[Front-end code change data]
....
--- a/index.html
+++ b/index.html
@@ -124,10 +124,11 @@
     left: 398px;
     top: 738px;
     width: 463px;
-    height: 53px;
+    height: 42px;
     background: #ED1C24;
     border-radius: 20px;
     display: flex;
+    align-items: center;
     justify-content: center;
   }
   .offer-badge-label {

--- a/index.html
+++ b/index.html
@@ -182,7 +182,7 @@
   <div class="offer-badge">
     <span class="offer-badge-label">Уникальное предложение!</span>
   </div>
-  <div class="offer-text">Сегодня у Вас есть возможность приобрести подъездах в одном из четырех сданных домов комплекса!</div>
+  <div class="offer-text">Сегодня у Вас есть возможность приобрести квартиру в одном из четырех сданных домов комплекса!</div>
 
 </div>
....
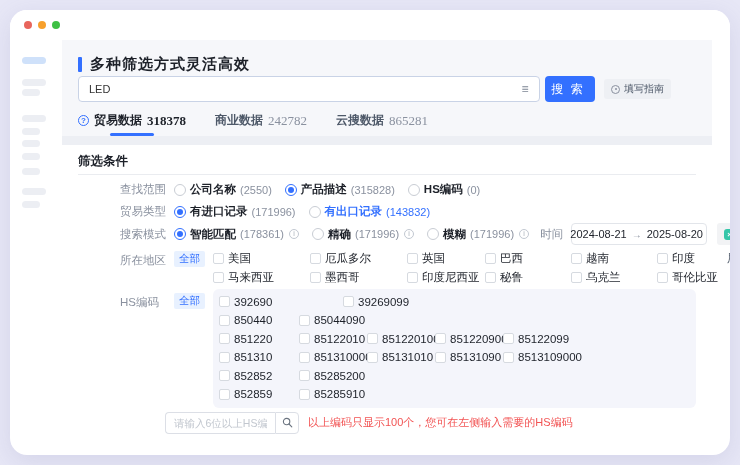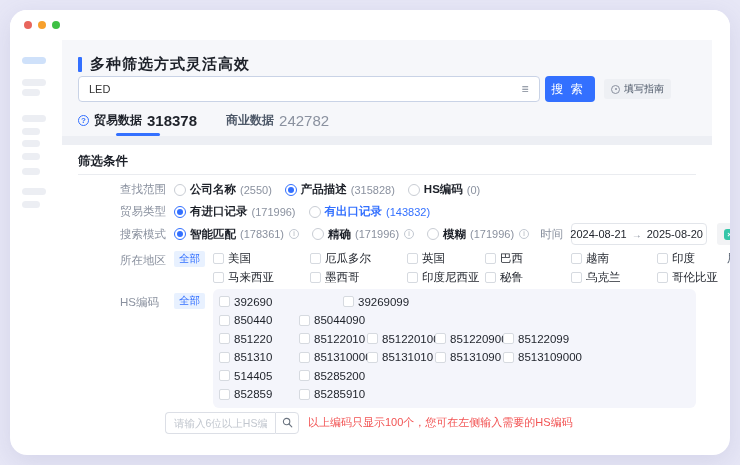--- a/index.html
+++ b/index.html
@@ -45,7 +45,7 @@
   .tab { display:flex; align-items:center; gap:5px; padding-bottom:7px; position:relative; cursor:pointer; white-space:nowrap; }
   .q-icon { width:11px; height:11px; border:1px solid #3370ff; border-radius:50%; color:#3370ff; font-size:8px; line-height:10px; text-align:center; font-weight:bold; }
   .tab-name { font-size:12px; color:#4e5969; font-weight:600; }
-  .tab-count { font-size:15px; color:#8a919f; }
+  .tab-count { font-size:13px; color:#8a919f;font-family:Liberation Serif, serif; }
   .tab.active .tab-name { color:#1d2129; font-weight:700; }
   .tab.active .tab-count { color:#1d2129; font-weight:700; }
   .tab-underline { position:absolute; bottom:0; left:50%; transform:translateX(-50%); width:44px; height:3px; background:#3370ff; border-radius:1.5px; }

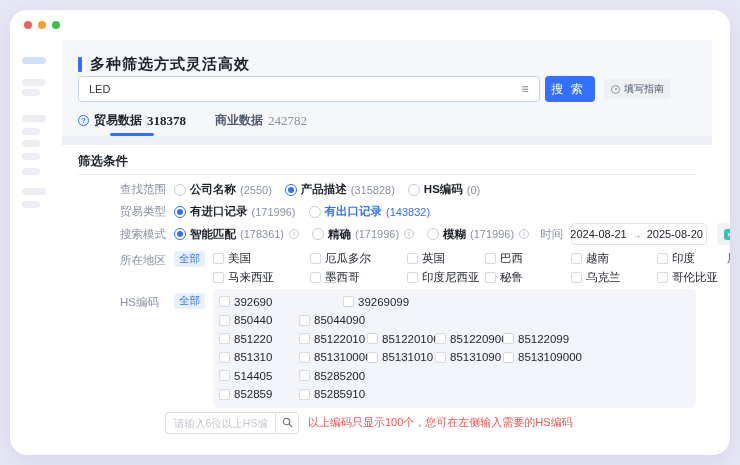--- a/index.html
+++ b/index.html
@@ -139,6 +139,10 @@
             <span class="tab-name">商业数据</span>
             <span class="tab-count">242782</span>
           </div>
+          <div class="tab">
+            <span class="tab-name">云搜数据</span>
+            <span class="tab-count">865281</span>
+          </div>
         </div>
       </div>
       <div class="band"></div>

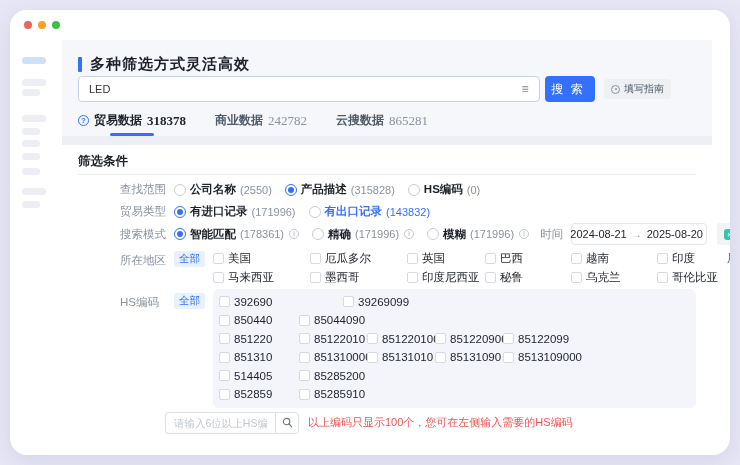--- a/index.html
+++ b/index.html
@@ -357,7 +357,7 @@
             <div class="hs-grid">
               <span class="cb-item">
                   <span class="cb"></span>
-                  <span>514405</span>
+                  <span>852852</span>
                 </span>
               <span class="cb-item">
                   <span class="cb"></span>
....
Task to carry out:
Tell how many lines of the data above hold the string "position". Give only the number.

Response to this task:
2